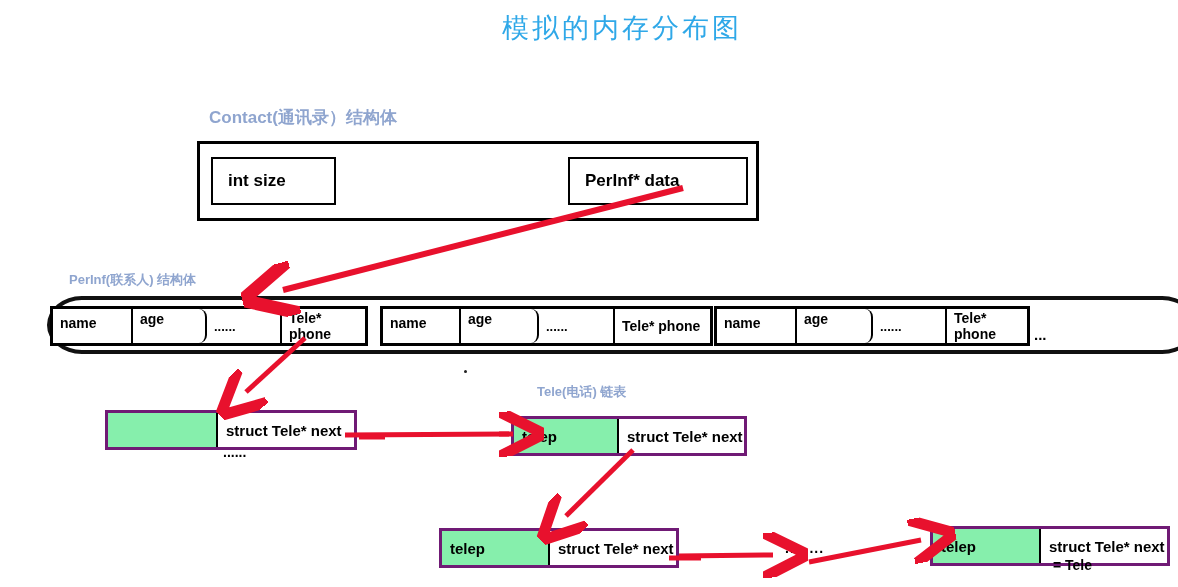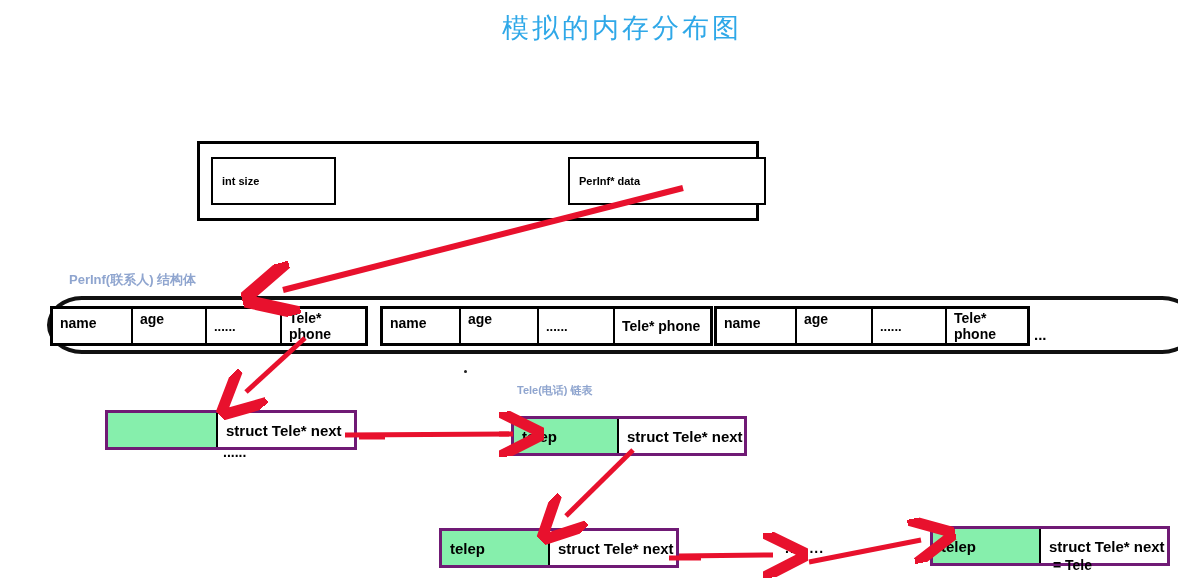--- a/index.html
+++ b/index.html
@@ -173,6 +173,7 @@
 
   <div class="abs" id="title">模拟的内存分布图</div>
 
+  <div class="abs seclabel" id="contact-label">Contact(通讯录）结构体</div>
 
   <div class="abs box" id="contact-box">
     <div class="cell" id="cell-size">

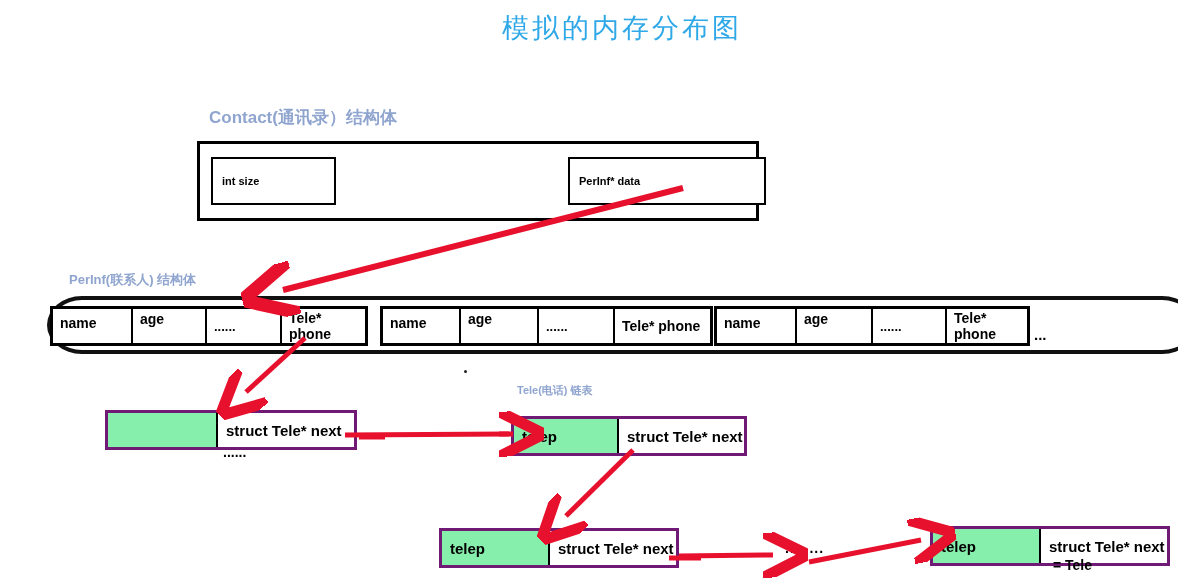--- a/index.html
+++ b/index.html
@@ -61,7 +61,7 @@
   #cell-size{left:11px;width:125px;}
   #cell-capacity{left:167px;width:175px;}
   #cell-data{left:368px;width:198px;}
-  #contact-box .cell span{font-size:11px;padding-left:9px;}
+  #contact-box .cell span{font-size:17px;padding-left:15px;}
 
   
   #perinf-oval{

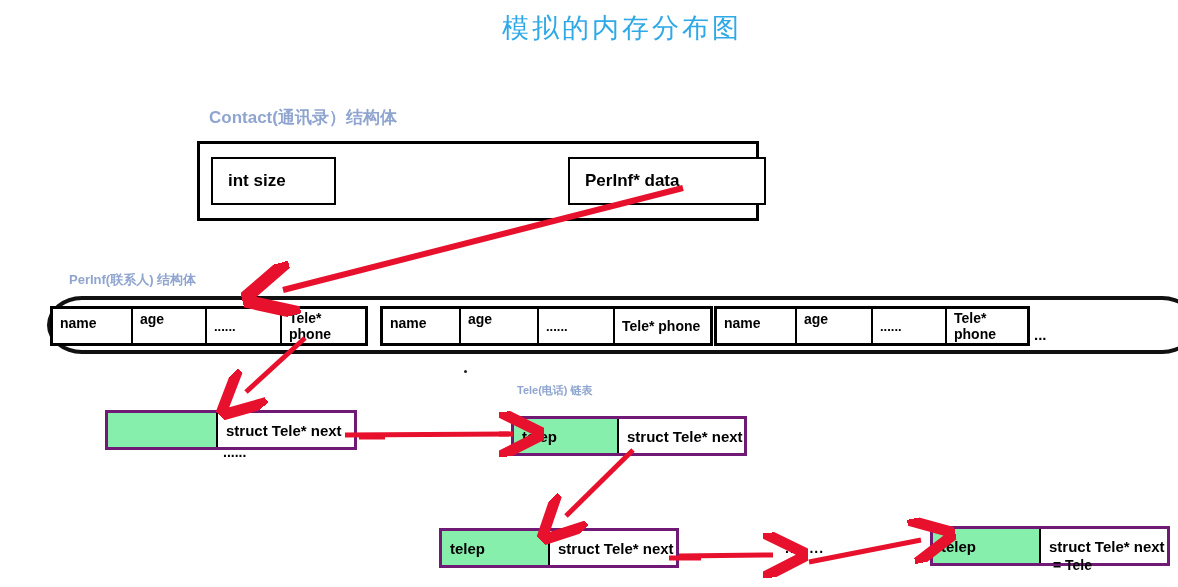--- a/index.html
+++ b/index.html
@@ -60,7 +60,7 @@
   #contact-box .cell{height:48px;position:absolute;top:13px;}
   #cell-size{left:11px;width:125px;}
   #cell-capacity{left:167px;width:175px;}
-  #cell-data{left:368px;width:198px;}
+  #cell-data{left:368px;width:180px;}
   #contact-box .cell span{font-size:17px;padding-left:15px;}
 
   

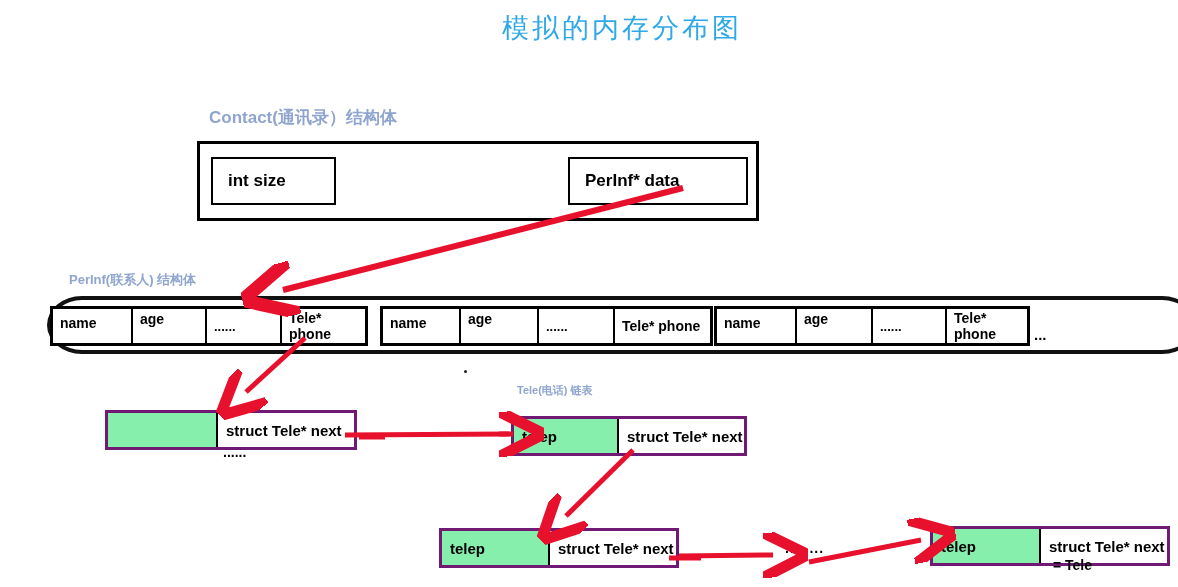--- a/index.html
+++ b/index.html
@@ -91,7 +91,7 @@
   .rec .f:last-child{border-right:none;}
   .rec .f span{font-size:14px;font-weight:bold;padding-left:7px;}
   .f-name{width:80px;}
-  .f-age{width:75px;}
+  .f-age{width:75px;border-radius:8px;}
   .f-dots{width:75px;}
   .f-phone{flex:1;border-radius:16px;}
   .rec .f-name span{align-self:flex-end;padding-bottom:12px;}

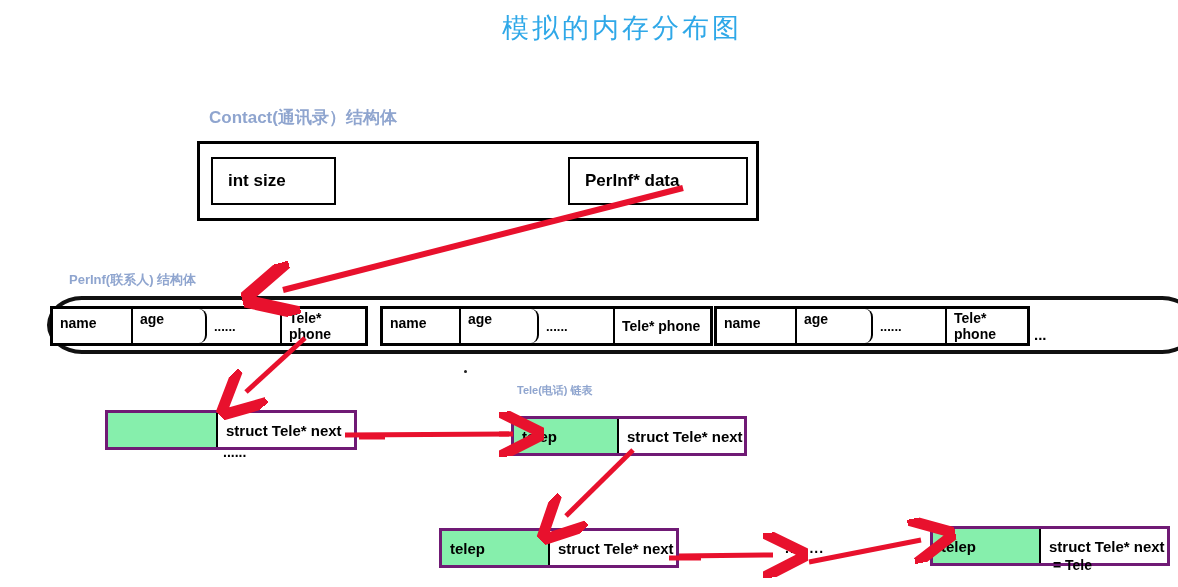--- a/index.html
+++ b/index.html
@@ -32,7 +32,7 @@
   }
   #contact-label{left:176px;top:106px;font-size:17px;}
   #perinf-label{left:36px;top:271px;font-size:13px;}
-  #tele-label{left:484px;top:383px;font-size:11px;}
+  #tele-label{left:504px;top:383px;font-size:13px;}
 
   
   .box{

* TASK BRIEF
Out of the material above, select every line that holds the string "tele".

* TASK SOLUTION
-  #tele-label{left:484px;top:383px;font-size:11px;}
+  #tele-label{left:504px;top:383px;font-size:13px;}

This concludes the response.